Several weeks ago I encountered an upsetting incident on our train. I had entered with my Seeing Eye Dog and sat down with her at my feet as usual. An elderly woman next to me suddenly started talking loudly about her neighbour’s grandson being diagnosed as blind, and how terrible that was.
She went on to tell us that there was no future for such a child, what a burden he would be with no prospects in his life. She was very upset for her neighbours who didn’t deserve such a grandchild. Sitting there I felt quite a useless human being. I was not able to interrupt this woman at all and just hoped, in time, she would stop.

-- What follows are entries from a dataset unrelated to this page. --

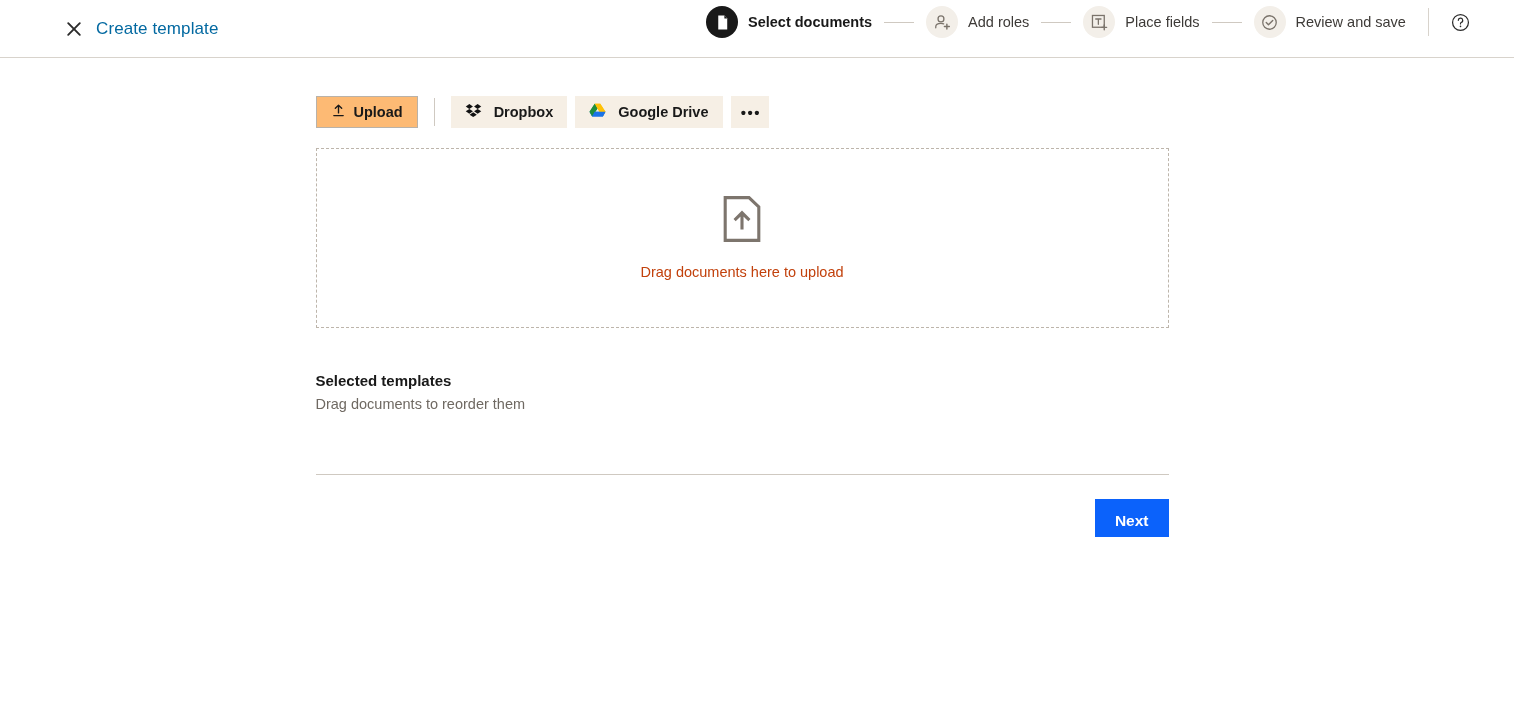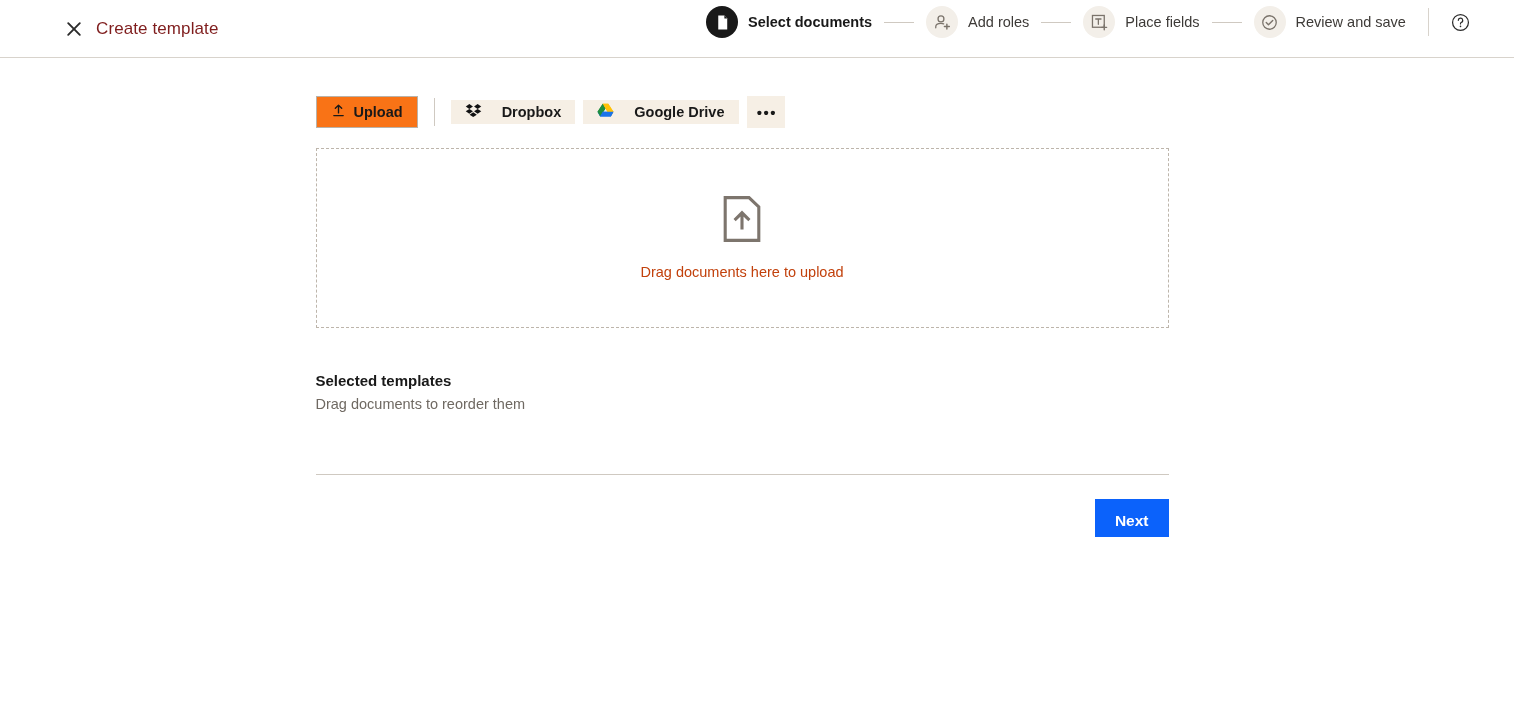--- a/index.html
+++ b/index.html
@@ -26,21 +26,21 @@
     gap: 12px;
     padding-left: 64px;
   }
   .close-icon {
     width: 20px; height: 20px;
     display: flex; align-items: center; justify-content: center;
     cursor: pointer;
   }
   .topbar-title {
     font-size: 17px;
-    color: #7f1d1d;
+    color: #0369a1;
     letter-spacing: .1px;
   }
 
   
   .stepper {
     position: absolute;
     left: 706px;
     top: 0;
     height: 44px;
     display: flex;
@@ -100,39 +100,39 @@
 
   
   .source-row {
     display: flex;
     align-items: center;
     height: 32px;
   }
   .btn-upload {
     height: 32px;
     border: 1px solid #b9b2a9;
-    background: #f97316;
+    background: #fdba74;
     display: flex; align-items: center; gap: 8px;
     padding: 0 14px;
     font-size: 14.5px;
     font-weight: bold;
     color: #191919;
     cursor: pointer;
   }
   .vsep {
     width: 1px;
     height: 28px;
     background: #cfc9c1;
     margin: 0 16px;
   }
   .btn-source {
-    height: 24px;
+    height: 32px;
     background: #f6efe5;
     border: none;
-    display: flex; align-items: center; gap: 20px;
+    display: flex; align-items: center; gap: 12px;
     padding: 0 14px;
     font-size: 14.5px;
     font-weight: bold;
     color: #191919;
     cursor: pointer;
     margin-right: 8px;
     font-family: "Liberation Sans", sans-serif;
   }
   .btn-more {
     width: 38px; height: 32px;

As it happens, she suddenly stated that the boy would not even play any sports, would he? I had to concentrate then and replied “Oh, actually he can play cricket, goal ball, or swish; he can go tandem cycling, horse riding, sailing, swimming and play any sports that are part of the Paralympics.” There was finally silence and I realised I had shut her up.
Normally, I can speak quite easily with people, and I can dispel any negative attitudes with my knowledge of how we complete tasks, etc. But this woman did not allow me to say anything, and she had the attitude that she knew all about blindness.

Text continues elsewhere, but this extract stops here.